First on the list, as operators we gain nothing by trying to sharply under price the market and if we over price the market, we will not rent.  This is a delicate item because if we price too low we lose money and if we price too high we will not rent at all.  Further, this means we have to be competitive on concessions as well as basic price.  With all this in place, if as owners and operators, we can establish a position of greater value we will have a sustainable edge in the market.

Next, our property must be priced to compete with properties on amenities.  Visits and calls are generally determined by bedrooms, bathrooms, and amenities.  Pricing to fit against the competition in this area is critical.
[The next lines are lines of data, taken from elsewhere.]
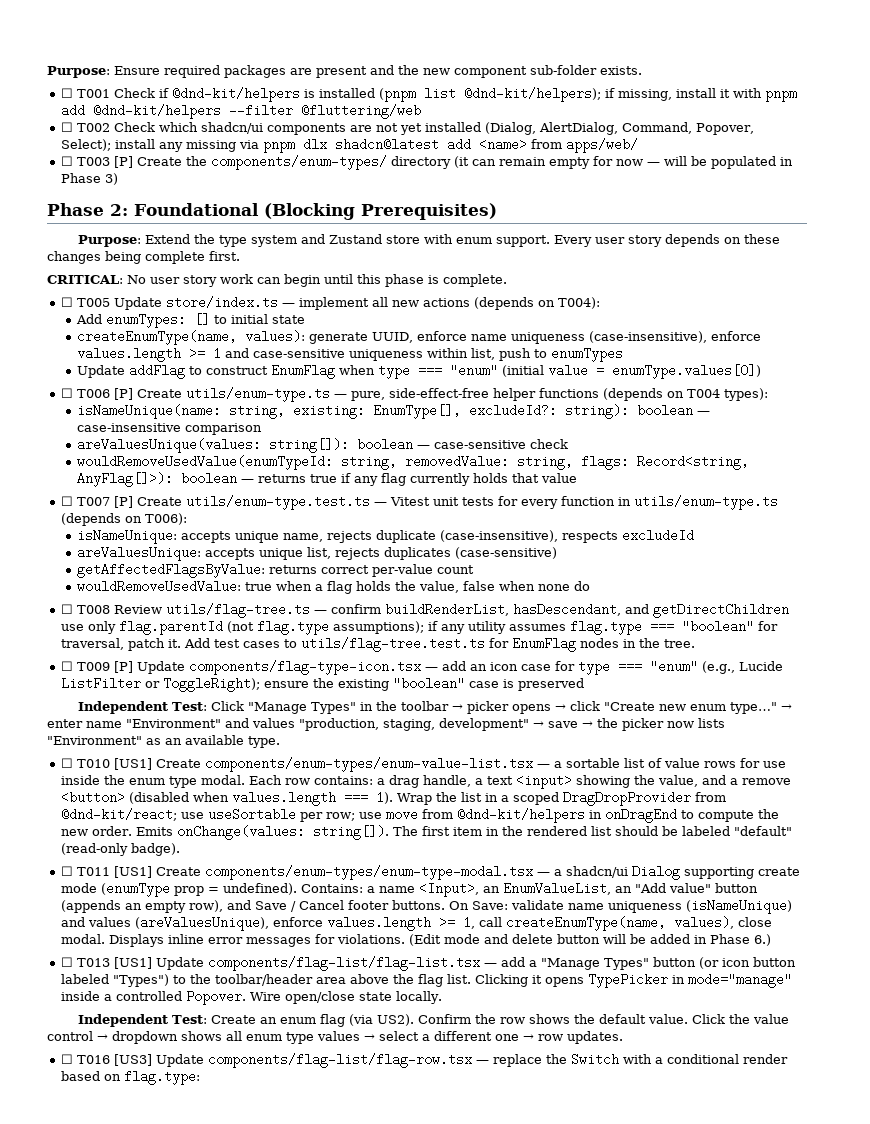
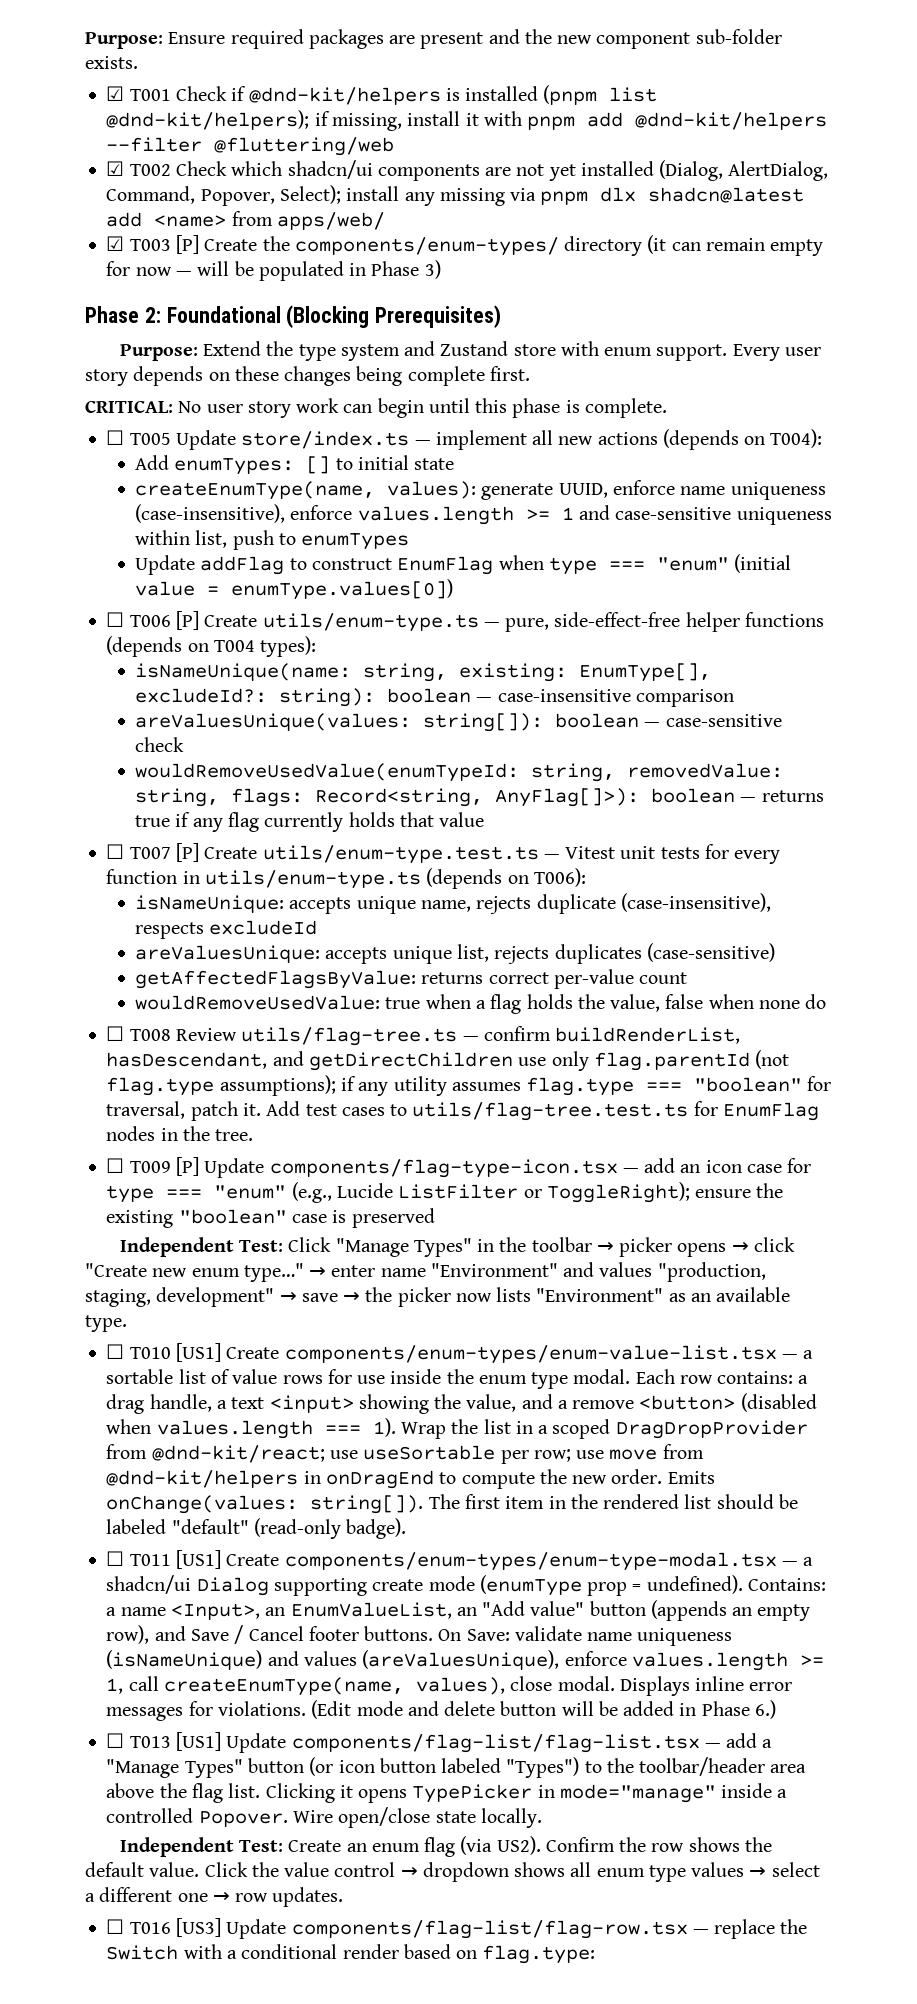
- ☐ T001 Check if @dnd-kit/helpers is installed (pnpm list @dnd-kit/helpers); if missing, install it with pnpm add @dnd-kit/helpers --filter @fluttering/web
+ ☑ T001 Check if @dnd-kit/helpers is installed (pnpm list @dnd-kit/helpers); if missing, install it with pnpm add @dnd-kit/helpers --filter @fluttering/web
- ☐ T002 Check which shadcn/ui components are not yet installed (Dialog, AlertDialog, Command, Popover, Select); install any missing via pnpm dlx shadcn@latest add <name> from apps/web/
+ ☑ T002 Check which shadcn/ui components are not yet installed (Dialog, AlertDialog, Command, Popover, Select); install any missing via pnpm dlx shadcn@latest add <name> from apps/web/
- ☐ T003 [P] Create the components/enum-types/ directory (it can remain empty for now — will be populated in Phase 3)
+ ☑ T003 [P] Create the components/enum-types/ directory (it can remain empty for now — will be populated in Phase 3)

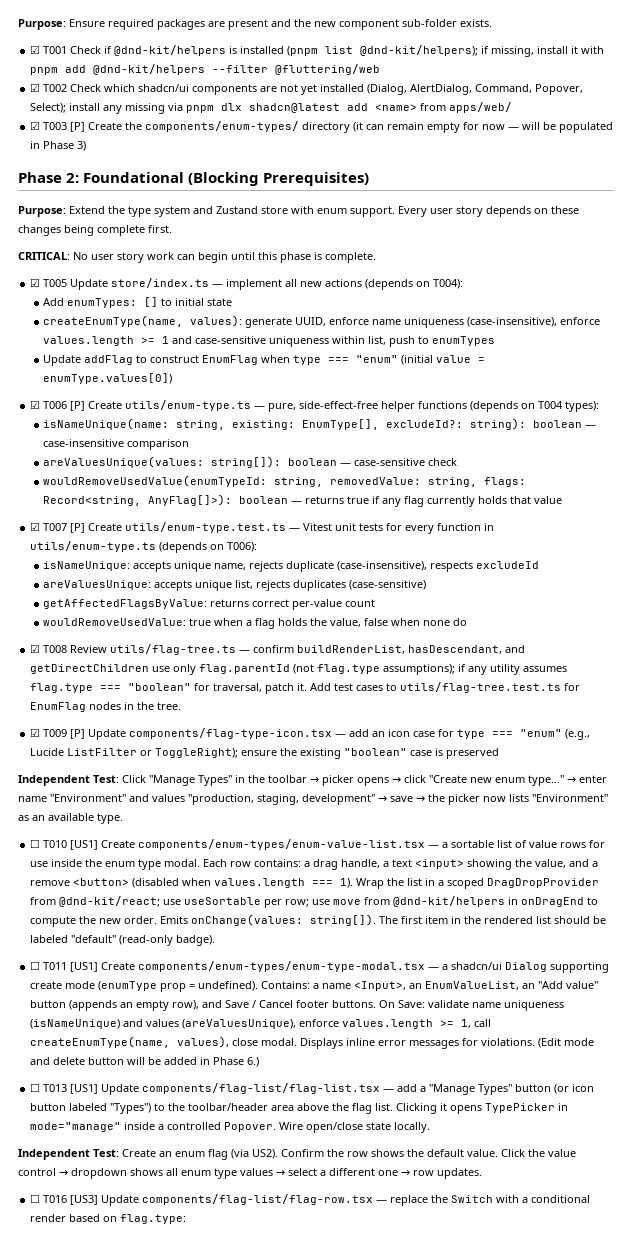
- ☐ T005 Update store/index.ts — implement all new actions (depends on T004):
+ ☑ T005 Update store/index.ts — implement all new actions (depends on T004):
- ☐ T006 [P] Create utils/enum-type.ts — pure, side-effect-free helper functions (depends on T004 types):
+ ☑ T006 [P] Create utils/enum-type.ts — pure, side-effect-free helper functions (depends on T004 types):
- ☐ T007 [P] Create utils/enum-type.test.ts — Vitest unit tests for every function in utils/enum-type.ts (depends on T006):
+ ☑ T007 [P] Create utils/enum-type.test.ts — Vitest unit tests for every function in utils/enum-type.ts (depends on T006):
- ☐ T008 Review utils/flag-tree.ts — confirm buildRenderList, hasDescendant, and getDirectChildren use only flag.parentId (not flag.type assumptions); if any utility assumes flag.type === "boolean" for traversal, patch it.
+ ☑ T008 Review utils/flag-tree.ts — confirm buildRenderList, hasDescendant, and getDirectChildren use only flag.parentId (not flag.type assumptions); if any utility assumes flag.type === "boolean" for traversal, patch it.
- ☐ T009 [P] Update components/flag-type-icon.tsx — add an icon case for type === "enum" (e.g., Lucide ListFilter or ToggleRight); ensure the existing "boolean" case is preserved
+ ☑ T009 [P] Update components/flag-type-icon.tsx — add an icon case for type === "enum" (e.g., Lucide ListFilter or ToggleRight); ensure the existing "boolean" case is preserved

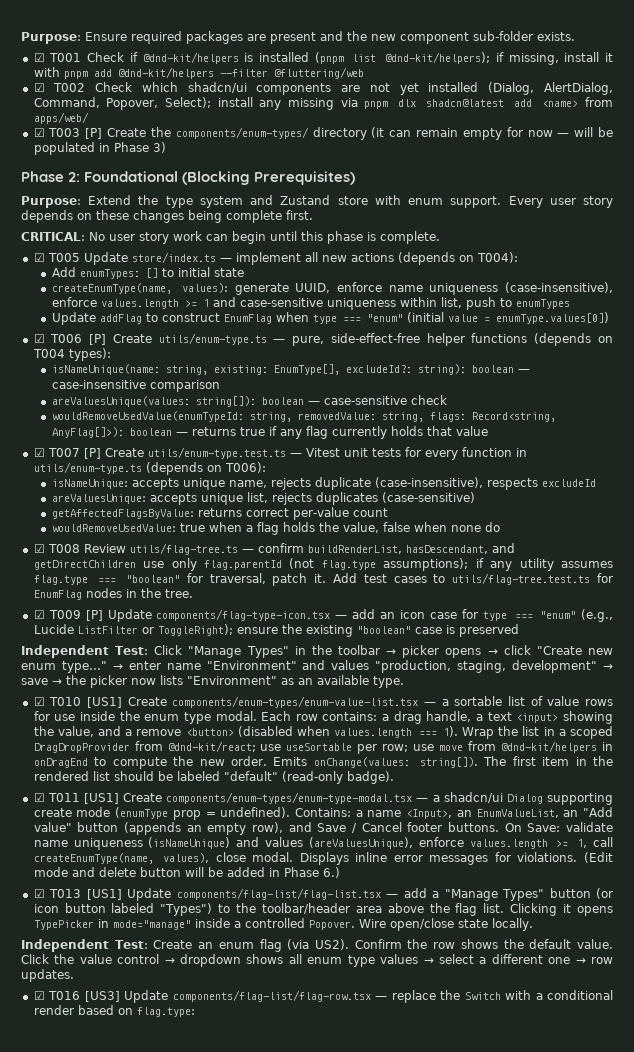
- ☐ T010 [US1] Create components/enum-types/enum-value-list.tsx — a sortable list of value rows for use inside the enum type modal.
+ ☑ T010 [US1] Create components/enum-types/enum-value-list.tsx — a sortable list of value rows for use inside the enum type modal.
- ☐ T011 [US1] Create components/enum-types/enum-type-modal.tsx — a shadcn/ui Dialog supporting create mode (enumType prop = undefined).
+ ☑ T011 [US1] Create components/enum-types/enum-type-modal.tsx — a shadcn/ui Dialog supporting create mode (enumType prop = undefined).
- ☐ T013 [US1] Update components/flag-list/flag-list.tsx — add a "Manage Types" button (or icon button labeled "Types") to the toolbar/header area above the flag list.
+ ☑ T013 [US1] Update components/flag-list/flag-list.tsx — add a "Manage Types" button (or icon button labeled "Types") to the toolbar/header area above the flag list.
- ☐ T016 [US3] Update components/flag-list/flag-row.tsx — replace the Switch with a conditional render based on flag.type:
+ ☑ T016 [US3] Update components/flag-list/flag-row.tsx — replace the Switch with a conditional render based on flag.type:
A clean well maintained property is another basic point.  Property management processes and procedures that assure this are critical to renting units.  As always, customer service wins the day.

Finally, social condition will kill renting and can be a great rent enabler.  If resident prospects  see a clean area, late model vehicles, quiet and low key resident interactions, etc.  Residents and resident prospects need to feel safe in the neighborhood.  The probability begin increasing quickly that they will choose your community as their new home if safe, clean, and friendly conditions.